4. Activities (sports, history of overuse, previous tendinitis).
5. High index of suspicion (reports of 10–50% missed diagnosis rates).
Physical examination
1. Quadriceps tendon rupture:
  1. Palpable defect near proximal pole of patella.
  2. Knee effusion/hemarthrosis.
  3. Tenderness to palpation over quadriceps tendon.
  4. Weakness/pain with resisted knee extension.
  5. Inability to perform straight leg raise with complete rupture.
  6. Patella baja or normal patellar height.
2. Patellar tendon rupture:
  1. Palpable defect near inferior pole of patella.
  2. Patella alta.
  3. Pain over patellar tendon.
  4. Knee effusion/hemarthrosis.
  5. Weak knee extension (partial tear).
  6. Inability to perform straight leg raise with complete tear.
Anatomy
1. Quadriceps tendon:
  1. Coalescence of rectus femoris, vastus lateralis, vastus intermedius, and vastus medialis.

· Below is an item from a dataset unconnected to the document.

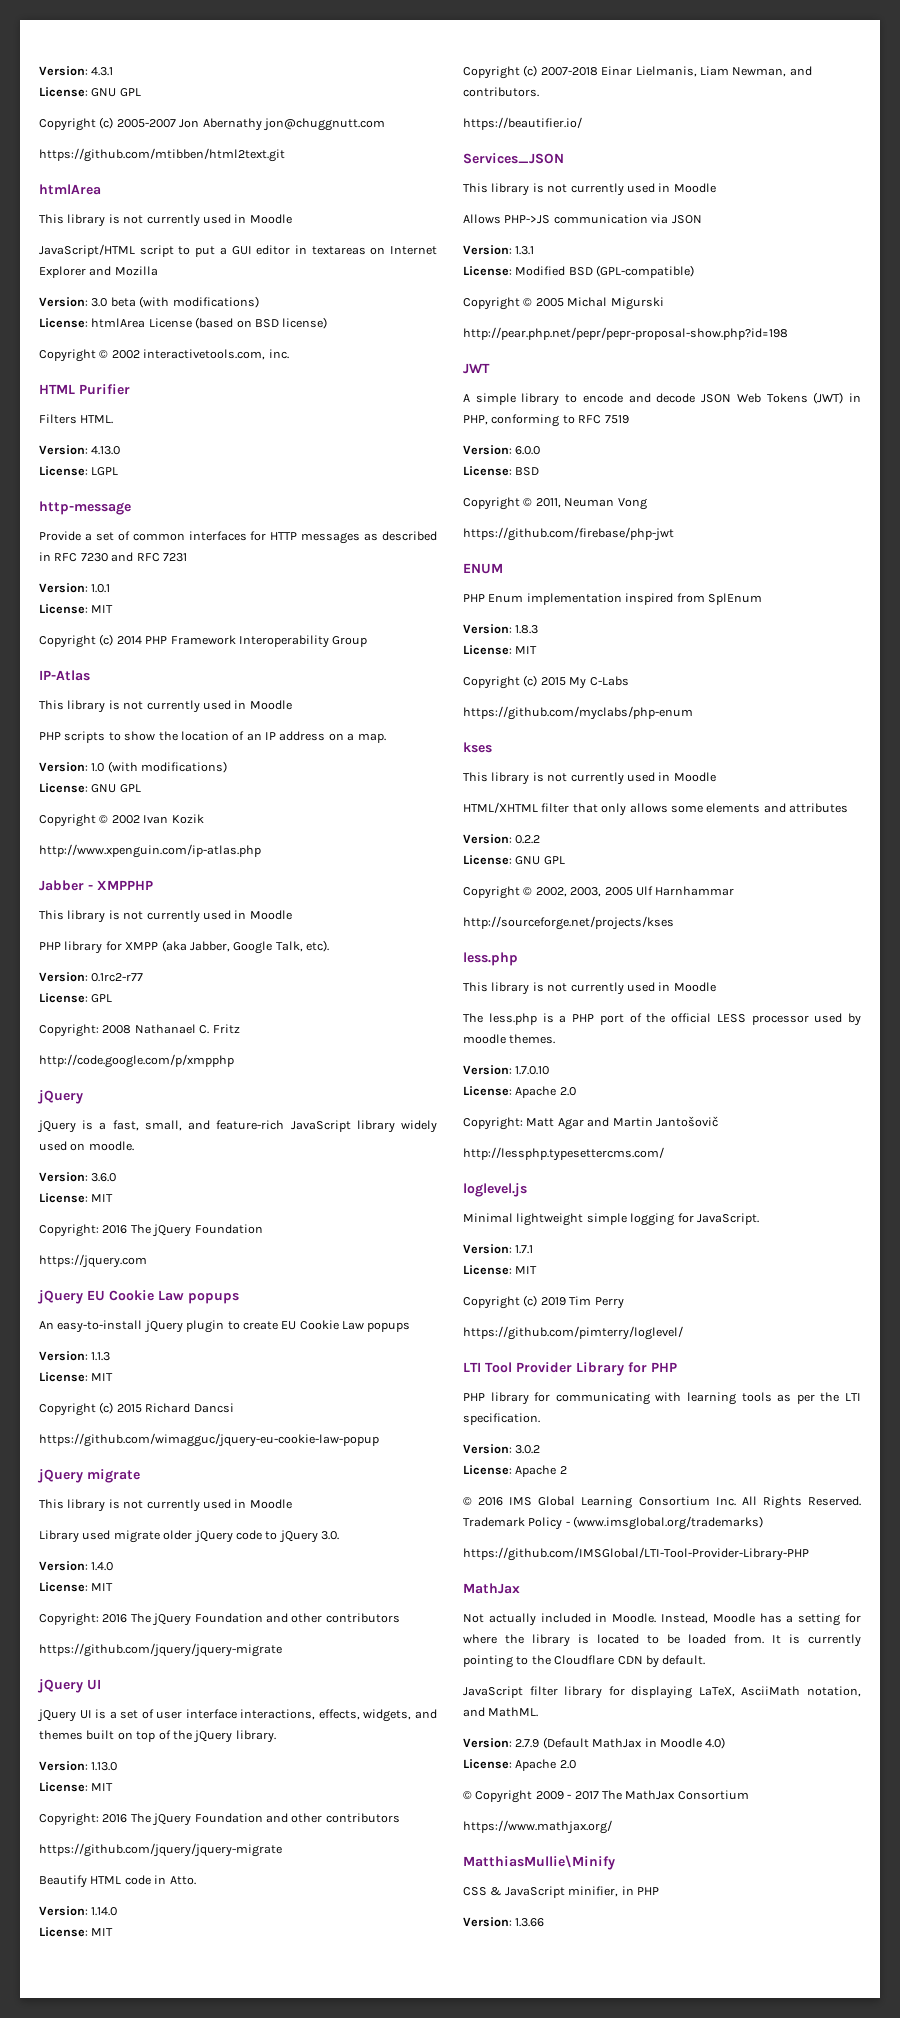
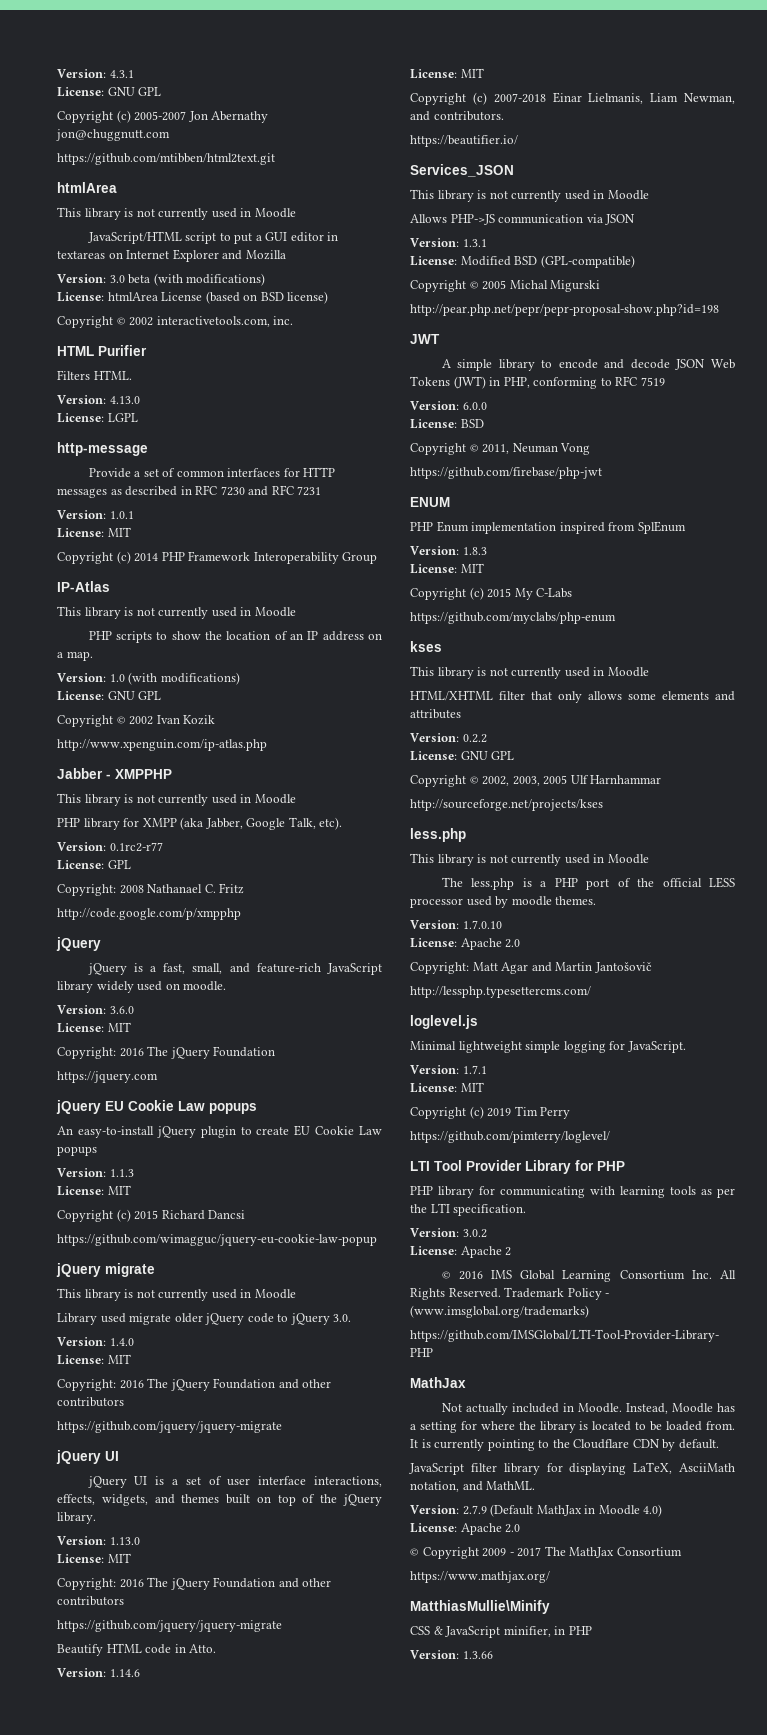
[91,1907,118,1916] 1.14.0 -> [109,1669,140,1677] 1.14.6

  2. Forms a tendon 3 cm proximal to the superior pole of the patella.
  3. Distinct layers:
    - i. Superficial—rectus femoris fibers.
    - ii. Middle—vastus lateralis and vastus medialis fibers.
    - iii. Deep—vastus intermedius fibers in continuity with synovium.
2. Patellar tendon:
  1. Continuation of the quadriceps tendon as it envelopes the patella (the largest sesamoid bone) and attaches to the tibial tubercle.
  2. Average thickness of the tendon is 4 mm and increases to 5 to 6 mm at the tibial tubercle.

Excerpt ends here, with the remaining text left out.